#### Action item:
Extract the records in full, leaving every picture out.

#### Supplied material:
= Beginning of Section =
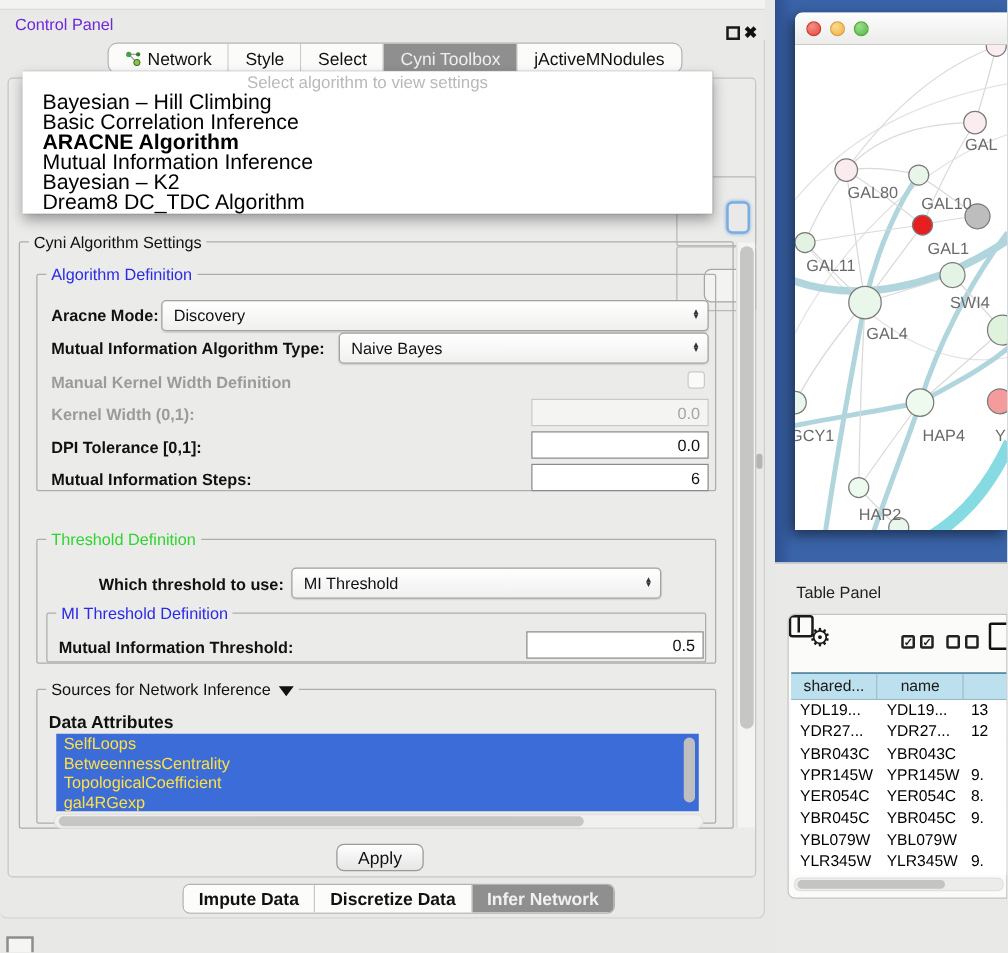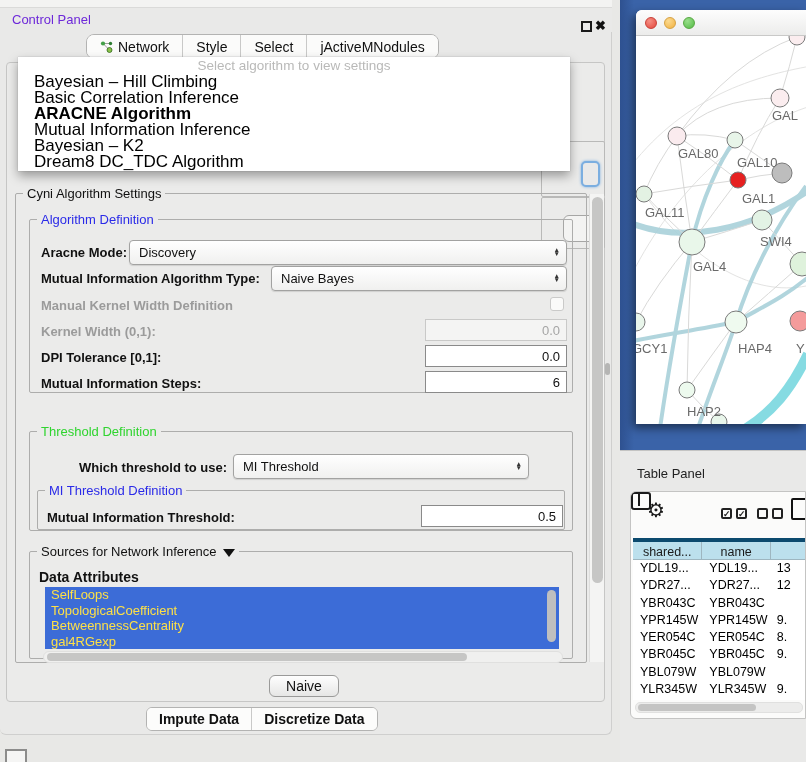"Cyni Toolbox" div.tab { html: none -> <div> <span>Cyni Toolbox</span> </div> }
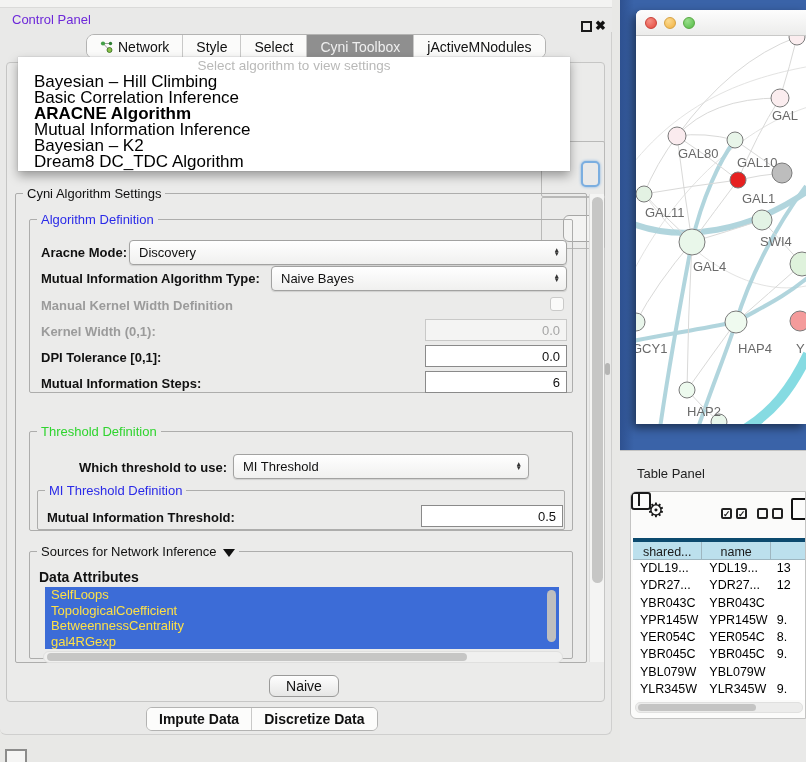"shared..." #tbl-head { border-top: 4px solid #0c4a6e -> 1px solid #0c4a6e }
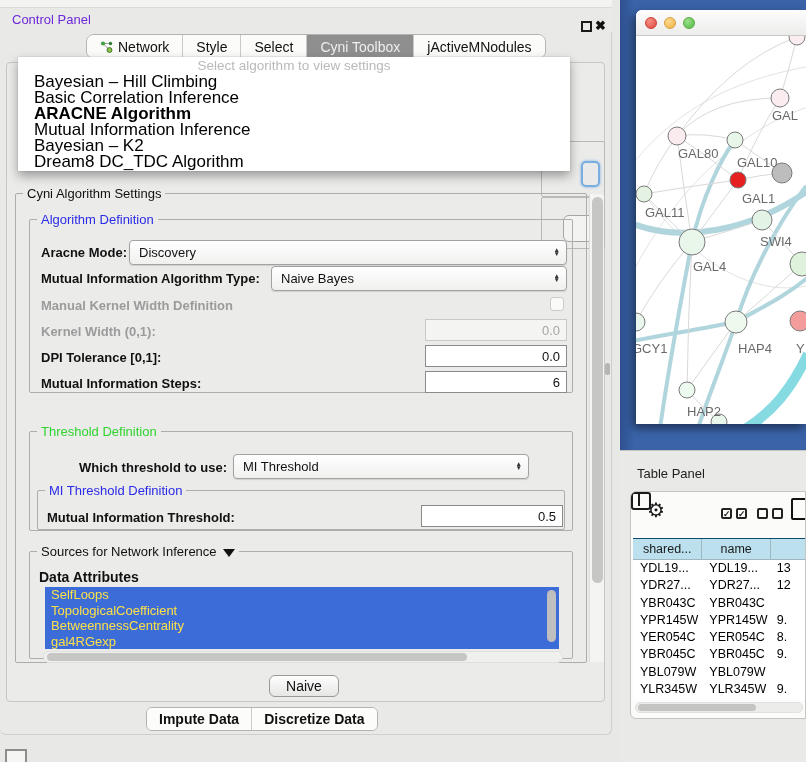"TopologicalCoefficient" div.attr-item { order: before "BetweennessCentrality" -> after "BetweennessCentrality" }
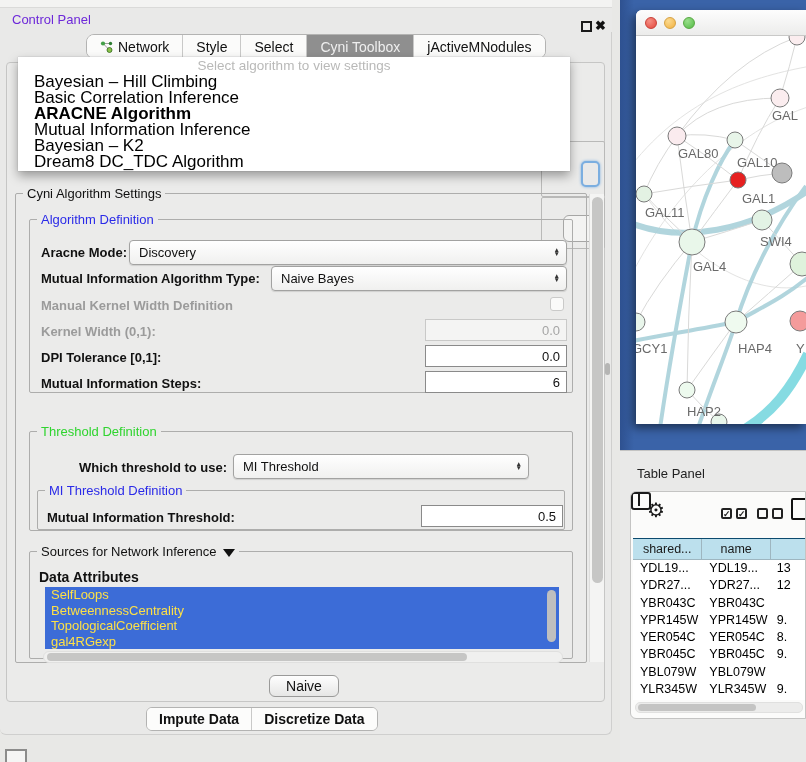"Naive" div.btn { text: Naive -> Apply }
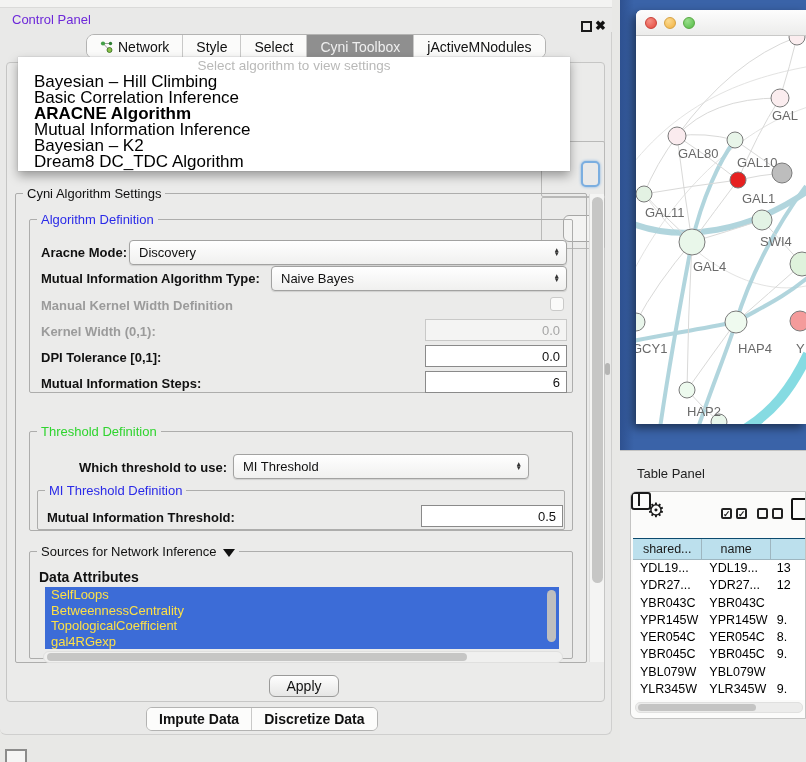"Infer Network" div.btab { html: none -> <div>Infer Network</div> }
= End of Section =
#### Exercise response:
"Cyni Toolbox" div.tab { html: none -> <div> <span>Cyni Toolbox</span> </div> }
"shared..." #tbl-head { border-top: 4px solid #0c4a6e -> 1px solid #0c4a6e }
"TopologicalCoefficient" div.attr-item { order: before "BetweennessCentrality" -> after "BetweennessCentrality" }
"Naive" div.btn { text: Naive -> Apply }
"Infer Network" div.btab { html: none -> <div>Infer Network</div> }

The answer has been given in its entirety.